“Disguise it, sir?”

“If the Crapauds see us crossing the bridge with powder, what do you think they’ll do?”

“They won’t be happy, sir.”

“No, Pat, they won’t. They’ll use us for target practice.”

It was mid-morning before everything was ready. The French in Fort Josephine had abandoned their desultory cannon fire. Sharpe had half expected the enemy to send an envoy across the river to inquire about the women, but none had come. “Three of the officers’ wives are from the 8th, sir,” Jack Bullen told Sharpe.

“They’re what?” Sharpe asked.

“French regiment, sir. The 8th. They’ve been at Cádiz, but they were sent to reinforce the troops besieging Badajoz. They’re across the river, sir, but some of the officers and their wives slept here last night.

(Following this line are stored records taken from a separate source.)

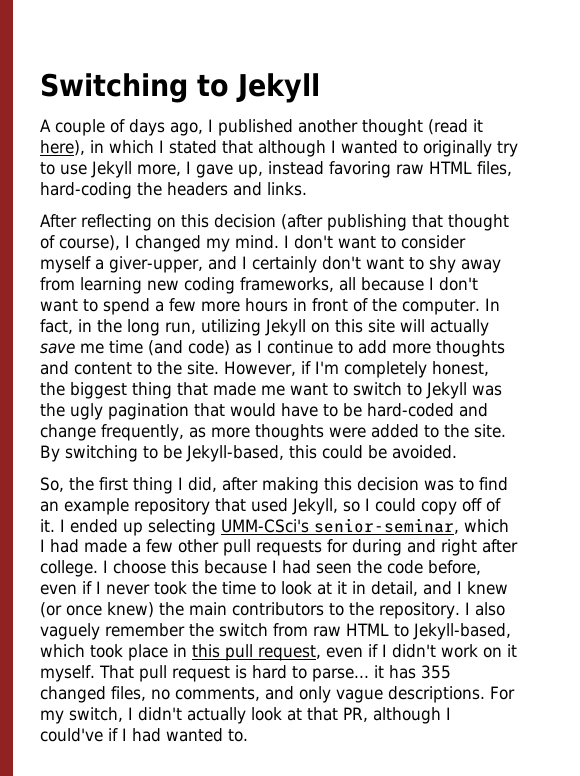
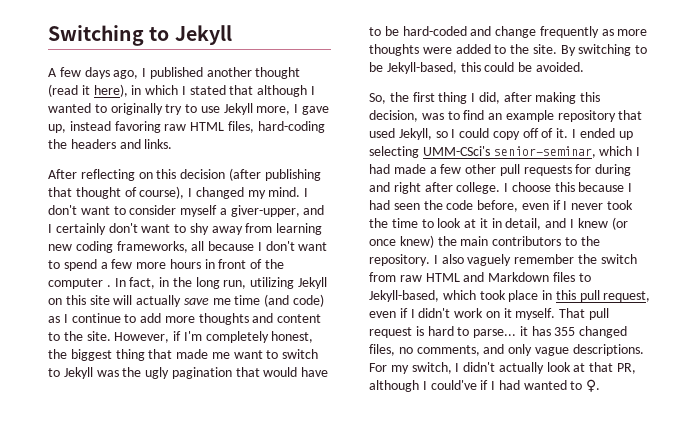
- A couple of days ago, I published another thought (read it here), in which I stated that although I wanted to originally try to use Jekyll more, I gave up, instead favoring raw HTML files, hard-coding the headers and links.
+ A few days ago, I published another thought (read it here), in which I stated that although I wanted to originally try to use Jekyll more, I gave up, instead favoring raw HTML files, hard-coding the headers and links.
- I don't want to consider myself a giver-upper, and I certainly don't want to shy away from learning new coding frameworks, all because I don't want to spend a few more hours in front of the computer.
+ I don't want to consider myself a giver-upper, and I certainly don't want to shy away from learning new coding frameworks, all because I don't want to spend a few more hours in front of the computer .
- However, if I'm completely honest, the biggest thing that made me want to switch to Jekyll was the ugly pagination that would have to be hard-coded and change frequently, as more thoughts were added to the site.
+ However, if I'm completely honest, the biggest thing that made me want to switch to Jekyll was the ugly pagination that would have to be hard-coded and change frequently as more thoughts were added to the site.
- So, the first thing I did, after making this decision was to find an example repository that used Jekyll, so I could copy off of it.
+ So, the first thing I did, after making this decision, was to find an example repository that used Jekyll, so I could copy off of it.
- I also vaguely remember the switch from raw HTML to Jekyll-based, which took place in this pull request, even if I didn't work on it myself.
+ I also vaguely remember the switch from raw HTML and Markdown files to Jekyll-based, which took place in this pull request, even if I didn't work on it myself.
- For my switch, I didn't actually look at that PR, although I could've if I had wanted to.
+ For my switch, I didn't actually look at that PR, although I could've if I had wanted to ♀.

Better quarters, see?” Bullen paused, evidently expecting some reaction from Sharpe. “Don’t you see, sir? There’s a whole French battalion over there. The 8th. Not just the garrison, but a fighting battalion. Oh, dear God.” This last was because two women had detached themselves from the rest and were haranguing him in Spanish. Bullen calmed them with a smile. “They say they’re Spanish, sir,” he explained to Sharpe, “and say they don’t want to go to the other fort.”

“What are they doing here in the first place?”

The women talked to Sharpe, both at the same time, both urgently, and he thought he understood that they were claiming to have been captured by the French and forced to live with a pair of soldiers. That might be true, he thought. “So where do you want to go?” he asked them in bad Spanish.

They both spoke again, pointing across the river and southward, claiming that was where they had come from. Sharpe hushed them. “They can go wherever they bloody like, Jack.”